Required action >> Please give again, exactly and only, the stretch of lines from the one containing "Besides these, Virtual" to the end of the entries below.

Edit tracking data
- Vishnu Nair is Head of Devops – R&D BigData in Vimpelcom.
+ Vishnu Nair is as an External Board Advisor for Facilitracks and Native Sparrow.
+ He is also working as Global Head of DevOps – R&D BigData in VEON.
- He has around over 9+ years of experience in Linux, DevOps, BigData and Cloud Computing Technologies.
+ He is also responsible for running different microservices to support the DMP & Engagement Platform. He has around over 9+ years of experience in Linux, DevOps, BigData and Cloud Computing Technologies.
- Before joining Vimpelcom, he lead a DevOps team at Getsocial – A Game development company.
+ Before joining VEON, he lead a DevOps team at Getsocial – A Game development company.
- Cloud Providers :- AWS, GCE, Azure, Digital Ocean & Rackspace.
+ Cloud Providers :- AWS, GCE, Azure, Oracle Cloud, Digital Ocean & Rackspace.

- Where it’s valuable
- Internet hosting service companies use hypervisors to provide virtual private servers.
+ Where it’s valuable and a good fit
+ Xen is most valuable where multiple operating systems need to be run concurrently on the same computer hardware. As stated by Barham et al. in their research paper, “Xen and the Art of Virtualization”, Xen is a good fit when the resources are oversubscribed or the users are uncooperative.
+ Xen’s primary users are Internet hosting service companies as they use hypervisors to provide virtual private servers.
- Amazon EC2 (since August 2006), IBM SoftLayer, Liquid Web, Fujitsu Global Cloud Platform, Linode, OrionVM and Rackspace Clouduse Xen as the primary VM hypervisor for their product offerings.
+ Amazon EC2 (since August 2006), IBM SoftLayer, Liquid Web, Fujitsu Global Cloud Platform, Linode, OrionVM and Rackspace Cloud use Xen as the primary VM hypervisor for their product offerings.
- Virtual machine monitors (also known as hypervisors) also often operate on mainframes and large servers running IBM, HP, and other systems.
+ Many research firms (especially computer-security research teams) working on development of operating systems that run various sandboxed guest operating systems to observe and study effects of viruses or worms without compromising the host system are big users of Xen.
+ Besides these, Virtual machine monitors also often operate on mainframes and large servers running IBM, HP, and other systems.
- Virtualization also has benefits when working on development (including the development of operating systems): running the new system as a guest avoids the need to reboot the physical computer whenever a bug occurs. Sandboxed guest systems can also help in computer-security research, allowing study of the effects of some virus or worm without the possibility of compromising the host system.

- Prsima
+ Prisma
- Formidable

Your solution >>
+ Besides these, Virtual machine monitors also often operate on mainframes and large servers running IBM, HP, and other systems.
- Virtualization also has benefits when working on development (including the development of operating systems): running the new system as a guest avoids the need to reboot the physical computer whenever a bug occurs. Sandboxed guest systems can also help in computer-security research, allowing study of the effects of some virus or worm without the possibility of compromising the host system.

- Prsima
+ Prisma
- Formidable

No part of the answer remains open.